All over the world women are encouraged by culture and religion to avoid certain activities such as cooking, working, praying and having sexual intercourse while menstruating, as they are considered to be in a state of uncleanliness. In many societies menstruation also encompasses an element of secrecy, where, although menarche may be celebrated as a developmental milestone, menstruation is regarded as something about which women should always be discreet. These restrictions during, and the secrecy surrounding menstruation, may in turn, impact negatively on womanhood by essentially assaulting the women psychologically, degrading their self-image and self-esteem, creating a feeling of shame and undermining the physiological significance of menstruation. Also, women may want to attribute the cause of her attitude change and belief to either external or internal factor. Several factors have observed and reported for the cause of women’s negative or positive attitude towards menstruation. Since menstruation is a great part of women’s health, it is on this premise that this study seeks to investigate the extent to which health locus of control influence menstrual attitude amongst three generations of women in Lagos Metropolis.

 

 

 

1.3 RESEARCH QUESTIONS

  1. Will there be an impact of health locus of control amongst three generations of women in lagos metropolis
  2. Will there be a difference in the menstrual attitude of three generation of women.
  3. Will there be a difference in the health locus of control of three generations of women.
  4. Will health locus of control predict menstrual attitude in women .

 

 

1.4 OBJECTIVES OF THE STUDY

  1. To investigate the impact of health locus of control amongst three generation of women in Lagos metropolis.
  2. To examine the difference in menstrual attitude amongst three generations of women.
  3. To examine pattern of  the health locus of control of three generation of women
  4. To investigate health locus of control as a predictor of menstrual attitude in women

 

 

1.5 RESEARCH HYPOTHESES

  1. There will be an impact  of health locus of control amongst three generations of women in Lagos metropolis 
  2. There will be a significant difference in the menstrual attitude of three generations of women
  3. Health locus of control will significantly predict menstrual attitude amongst women.

 

1.6 SIGNIFICANCE OF THE STUDY

This study will be of significance in the following ways:

  1. It will help health practitioner in planning or learning what to do.
  2. It will add to the existing knowledge on menstrual attitude, particularly in Nigeria.
  3. This study will be highly useful in assisting reproductive health in planning and improving behaviour towards women of reproductive age.

 

1.7 SCOPE OF THE STUDY

This study focuses on health locus of control and menstrual attitude amongst three generations of women.
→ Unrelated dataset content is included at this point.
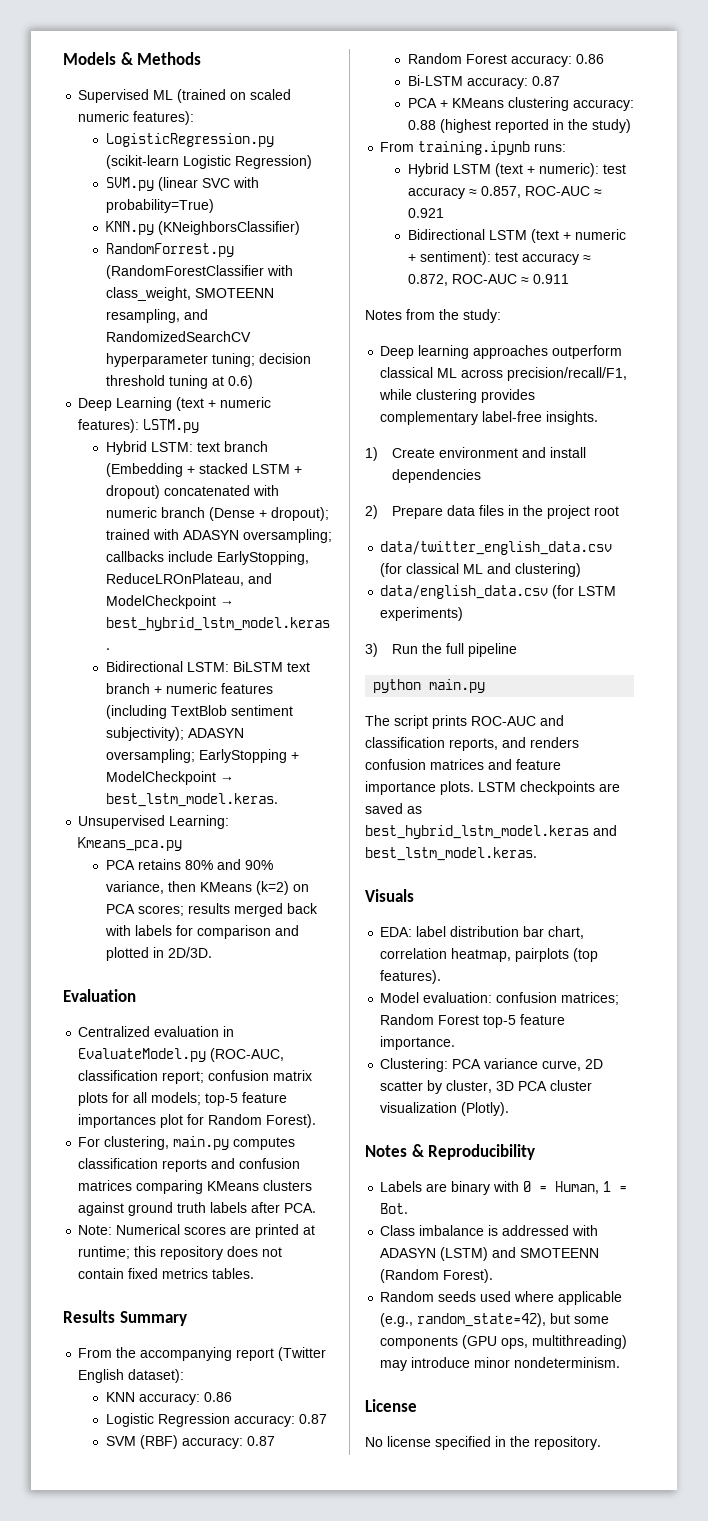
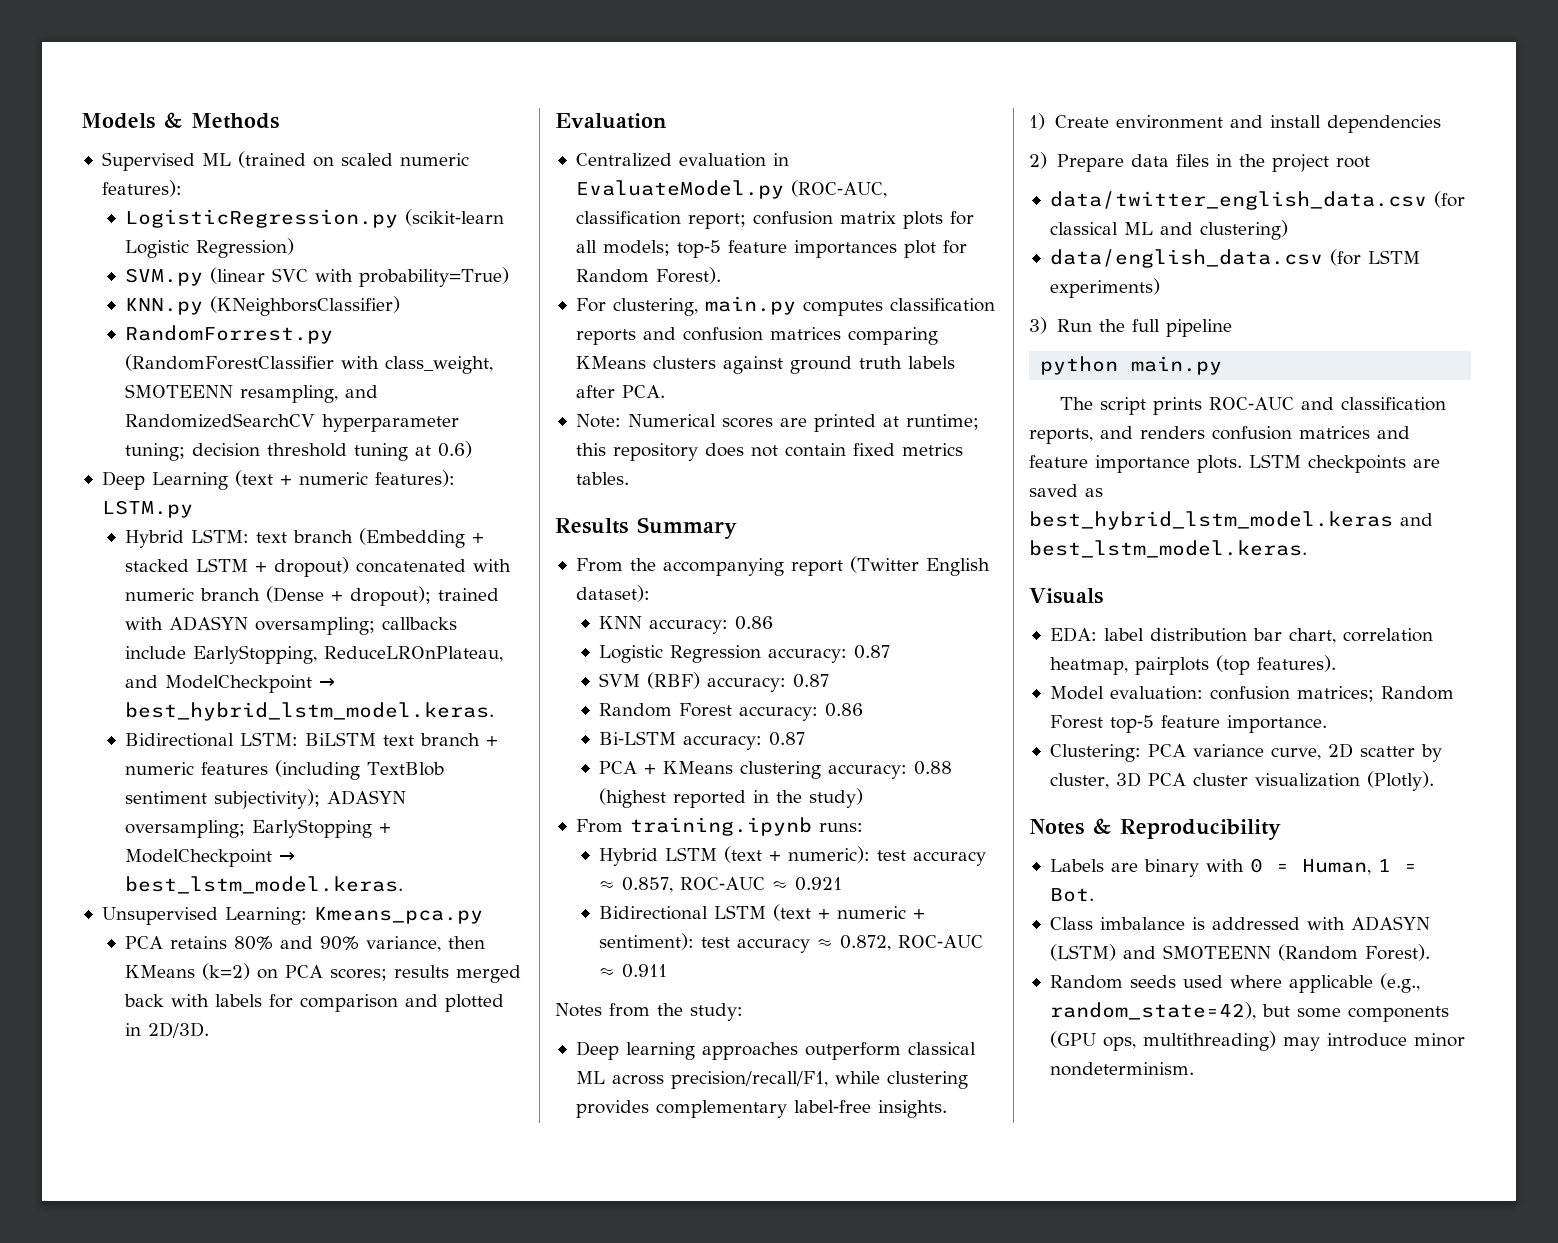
- License
- No license specified in the repository.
The study will be carried out in Lagos metropolis, Nigeria

 

1.8 LIMITATIONS OF THE STUDY

Like any other empirical undertaking the present study is constrained by the following:

  1. Money might be a limitation because I will need a huge amount of money to carry out this project.
  2. Time might also be a limitation because there will be limited time to carry out  the project and also time for my personal needs

People see menstruation has a very sensitive and a private part of their lives so  they might not want to talk about it.